(Information given)
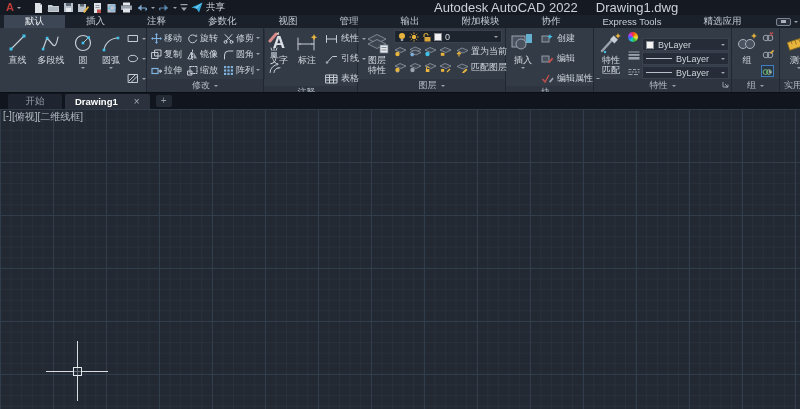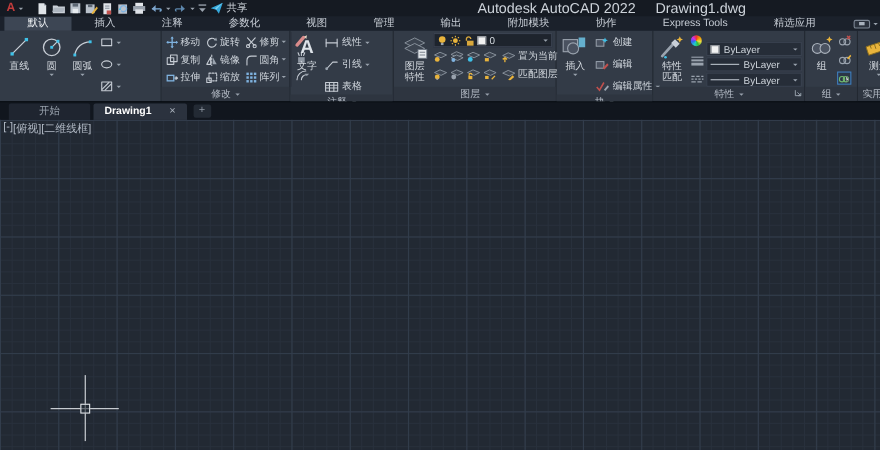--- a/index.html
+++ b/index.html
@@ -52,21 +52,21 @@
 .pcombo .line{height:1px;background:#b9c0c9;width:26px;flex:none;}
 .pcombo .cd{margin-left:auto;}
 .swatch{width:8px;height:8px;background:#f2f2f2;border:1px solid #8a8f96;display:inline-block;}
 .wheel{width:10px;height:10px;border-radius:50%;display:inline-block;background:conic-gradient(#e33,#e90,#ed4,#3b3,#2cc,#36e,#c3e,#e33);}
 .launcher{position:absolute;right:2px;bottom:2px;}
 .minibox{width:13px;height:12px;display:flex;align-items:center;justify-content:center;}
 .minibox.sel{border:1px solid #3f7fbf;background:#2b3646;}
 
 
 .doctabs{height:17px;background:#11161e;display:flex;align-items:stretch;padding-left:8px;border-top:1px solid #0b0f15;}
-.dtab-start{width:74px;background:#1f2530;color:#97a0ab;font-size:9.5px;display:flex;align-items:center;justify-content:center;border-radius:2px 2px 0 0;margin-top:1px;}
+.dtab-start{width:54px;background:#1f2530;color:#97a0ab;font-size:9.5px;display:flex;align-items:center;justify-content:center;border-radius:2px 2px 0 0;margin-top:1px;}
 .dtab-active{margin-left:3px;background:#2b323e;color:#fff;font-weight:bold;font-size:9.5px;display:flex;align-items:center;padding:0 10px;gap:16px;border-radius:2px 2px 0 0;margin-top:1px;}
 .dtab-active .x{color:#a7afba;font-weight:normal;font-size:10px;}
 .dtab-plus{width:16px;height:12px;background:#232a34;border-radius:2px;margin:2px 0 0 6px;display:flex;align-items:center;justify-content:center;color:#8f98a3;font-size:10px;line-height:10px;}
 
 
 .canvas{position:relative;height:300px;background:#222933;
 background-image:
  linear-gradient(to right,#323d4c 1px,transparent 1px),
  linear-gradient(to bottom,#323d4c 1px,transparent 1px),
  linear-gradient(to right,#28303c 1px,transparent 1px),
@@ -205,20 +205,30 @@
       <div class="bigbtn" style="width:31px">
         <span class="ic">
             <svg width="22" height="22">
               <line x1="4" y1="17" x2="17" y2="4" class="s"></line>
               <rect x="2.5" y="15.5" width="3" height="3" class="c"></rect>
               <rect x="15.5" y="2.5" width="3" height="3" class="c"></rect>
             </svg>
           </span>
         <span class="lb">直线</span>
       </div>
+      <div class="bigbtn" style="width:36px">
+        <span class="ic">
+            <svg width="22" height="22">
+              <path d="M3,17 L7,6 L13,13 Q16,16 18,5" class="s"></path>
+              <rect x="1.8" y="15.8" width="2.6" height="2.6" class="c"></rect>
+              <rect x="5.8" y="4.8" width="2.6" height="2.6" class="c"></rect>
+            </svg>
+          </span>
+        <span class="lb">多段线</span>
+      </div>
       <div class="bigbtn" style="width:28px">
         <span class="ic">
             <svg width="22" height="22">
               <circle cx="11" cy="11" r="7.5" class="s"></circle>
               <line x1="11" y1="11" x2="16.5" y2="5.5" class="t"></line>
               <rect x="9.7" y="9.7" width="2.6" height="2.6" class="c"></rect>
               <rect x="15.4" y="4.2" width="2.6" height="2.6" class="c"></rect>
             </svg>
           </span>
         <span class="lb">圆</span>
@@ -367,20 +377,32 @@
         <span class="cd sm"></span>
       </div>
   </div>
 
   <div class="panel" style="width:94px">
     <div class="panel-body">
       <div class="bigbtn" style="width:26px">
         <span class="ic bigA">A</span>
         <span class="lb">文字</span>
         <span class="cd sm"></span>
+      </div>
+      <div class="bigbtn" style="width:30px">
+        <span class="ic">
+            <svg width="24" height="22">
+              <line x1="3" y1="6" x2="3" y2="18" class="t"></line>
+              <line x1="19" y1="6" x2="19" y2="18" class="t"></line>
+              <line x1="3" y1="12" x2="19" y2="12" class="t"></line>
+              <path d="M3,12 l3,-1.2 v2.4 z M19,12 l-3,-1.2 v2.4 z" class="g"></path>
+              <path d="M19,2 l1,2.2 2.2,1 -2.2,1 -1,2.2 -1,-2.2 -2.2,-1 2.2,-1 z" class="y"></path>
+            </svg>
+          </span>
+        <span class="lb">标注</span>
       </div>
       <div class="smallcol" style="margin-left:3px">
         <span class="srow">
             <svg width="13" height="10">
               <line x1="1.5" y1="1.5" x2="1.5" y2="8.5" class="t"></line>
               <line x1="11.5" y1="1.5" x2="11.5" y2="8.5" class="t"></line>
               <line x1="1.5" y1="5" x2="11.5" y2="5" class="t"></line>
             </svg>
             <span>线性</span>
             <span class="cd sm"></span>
(End Information given)
• What the exercise asks: Wherever the string "padding" is found in the entries, copy the line it sits in.

• Problem solution:
 .doctabs{height:17px;background:#11161e;display:flex;align-items:stretch;padding-left:8px;border-top:1px solid #0b0f15;}
 .dtab-active{margin-left:3px;background:#2b323e;color:#fff;font-weight:bold;font-size:9.5px;display:flex;align-items:center;padding:0 10px;gap:16px;border-radius:2px 2px 0 0;margin-top:1px;}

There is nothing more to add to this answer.